# When do MOSFET's generate the most heat?

Discussion in 'General Electronics Chat' started by StToonz, Dec 7, 2012.

1. ### StToonz Thread Starter New Member

Nov 30, 2012
14
0
Hey Guys,

I have an interesting question that i am having trouble researching online.

when do MOSFET's generate the most heat?

Thanks for you help in advance!

2. ### thatoneguy AAC Fanatic!

Feb 19, 2009
6,357
727
When switching on or off, there are short periods where the channel resistance is low, but not fully to RDSon. The main factor is when conducting currents, P=I^2R, with R being RDSon, and I being the current through the MOSFET.

ErnieM likes this.
3. ### gerty AAC Fanatic!

Aug 30, 2007
1,234
342
I would say when they are being used in the linear region, partially on with a
voltage drop across them that causes the heat.

4. ### mcgyvr AAC Fanatic!

Oct 15, 2009
5,395
1,195
When its used the "most incorrectly"
When its being asked to conduct the largest amount of current.
I^2xR

5. ### GopherT AAC Fanatic!

Nov 23, 2012
8,025
6,786
I agree with Gerty. MOSFETs are best used when they are ON or OFF. No heat to dissipate in the off condition. Only the little ON resistance X current squared gives you the heat dissipated when completely on.

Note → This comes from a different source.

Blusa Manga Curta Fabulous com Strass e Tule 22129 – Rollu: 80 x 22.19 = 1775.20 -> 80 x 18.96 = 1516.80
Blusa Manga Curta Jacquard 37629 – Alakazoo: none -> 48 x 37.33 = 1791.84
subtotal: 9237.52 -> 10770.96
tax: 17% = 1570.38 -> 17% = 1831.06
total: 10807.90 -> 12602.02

The real heat is generated when partially on, (Linear region). The voltage difference measured across the MOSFET D and S AND current flow through the MOSFET means power is put into the MOSFET. It has to dissipate that power somehow (heat, light or work). The MOSFET doesn't do work or generate light so it will only get hot.

StToonz likes this.
6. ### Papabravo Expert

Feb 24, 2006
11,703
2,464
Twinkle twinkle little star,
Power's equal I squared R.

That is a somewhat flippant way of saying:
Heat is proportional to power.
Power is dissipated when a current flows through a resistance.

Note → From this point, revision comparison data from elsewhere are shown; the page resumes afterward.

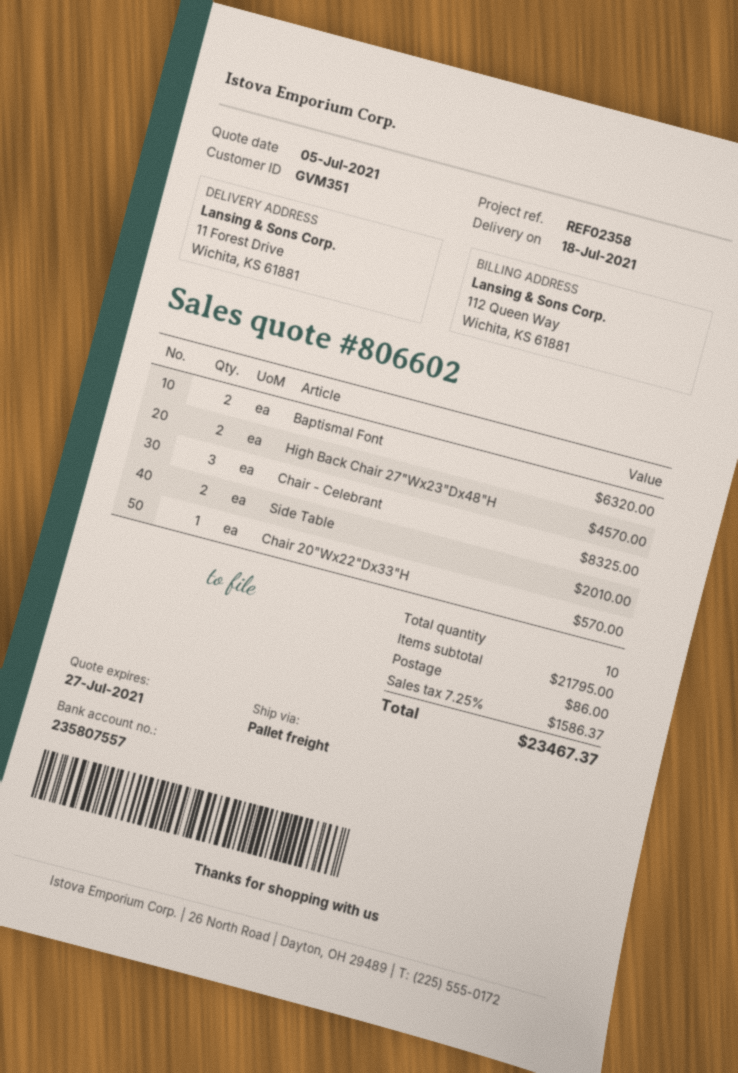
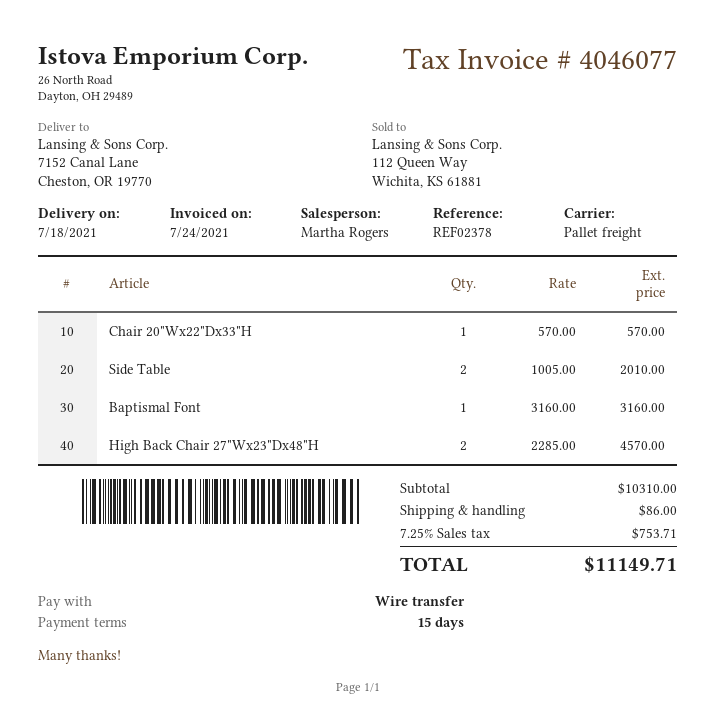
reference: REF02358 -> REF02378
ship to: 11 Forest Drive, Wichita, KS 61881 -> 7152 Canal Lane, Cheston, OR 19770
Baptismal Font: 2 for 6320.00 -> 1 for 3160.00
Chair - Celebrant: 3 for 8325.00 -> none
subtotal: 21795.00 -> 10310.00
tax: 7.25% = 1586.37 -> 7.25% = 753.71
total: 23467.37 -> 11149.71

Changing the resistance of the channel for the same current causes a linear increase in power.
Changing the current in the channel for the same resistance causes a quadratic increase in power.

7. ### StToonz Thread Starter New Member

Nov 30, 2012
14
0
wow thank you all for the quick response. this helped me out a bunch. and gave me somewhere to start answering this question.

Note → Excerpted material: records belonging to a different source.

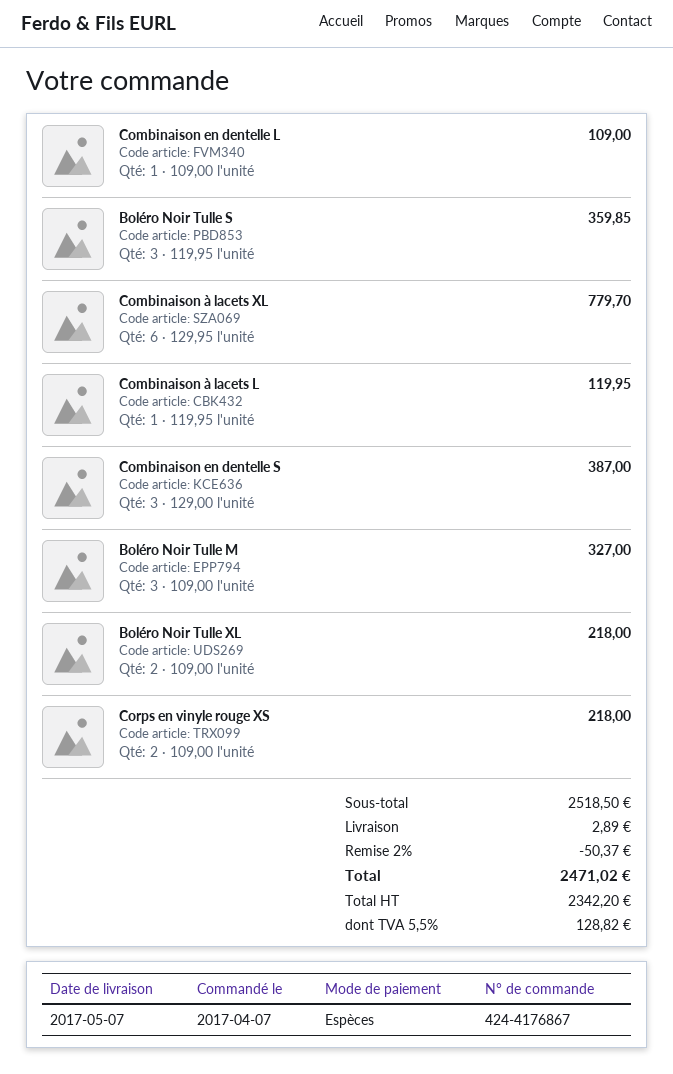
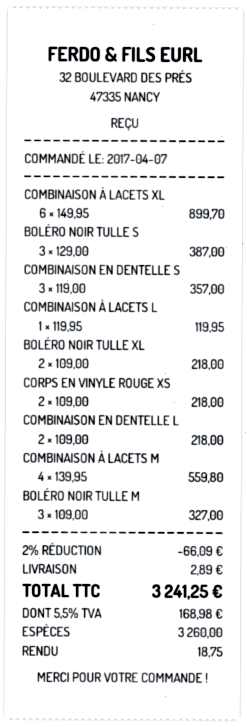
Combinaison en dentelle L: 1 x 109.00 = 109.00 -> 2 x 109.00 = 218.00
Boléro Noir Tulle S: 3 x 119.95 = 359.85 -> 3 x 129.00 = 387.00
Combinaison à lacets XL: 6 x 129.95 = 779.70 -> 6 x 149.95 = 899.70
Combinaison en dentelle S: 3 x 129.00 = 387.00 -> 3 x 119.00 = 357.00
COMBINAISON À LACETS M: none -> 4 x 139.95 = 559.80
discount: 2% = 50.37 -> 2% = 66.09
tax: 5.5% = 128.82 -> 5.5% = 168.98
total: 2471.02 -> 3241.25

I love this site more and more with each post.

Thanks

8. ### ErnieM AAC Fanatic!

Apr 24, 2011
7,953
1,822
thatoneguy got it correct.

Back when I was designing switching power supplies we almost ignored the "on" state power. The major power loss in a switched device are the turn on (small) and turn off (huge) losses.

Of course, if you're running in a linear mode there are no switching losses, but lots of power being burned off.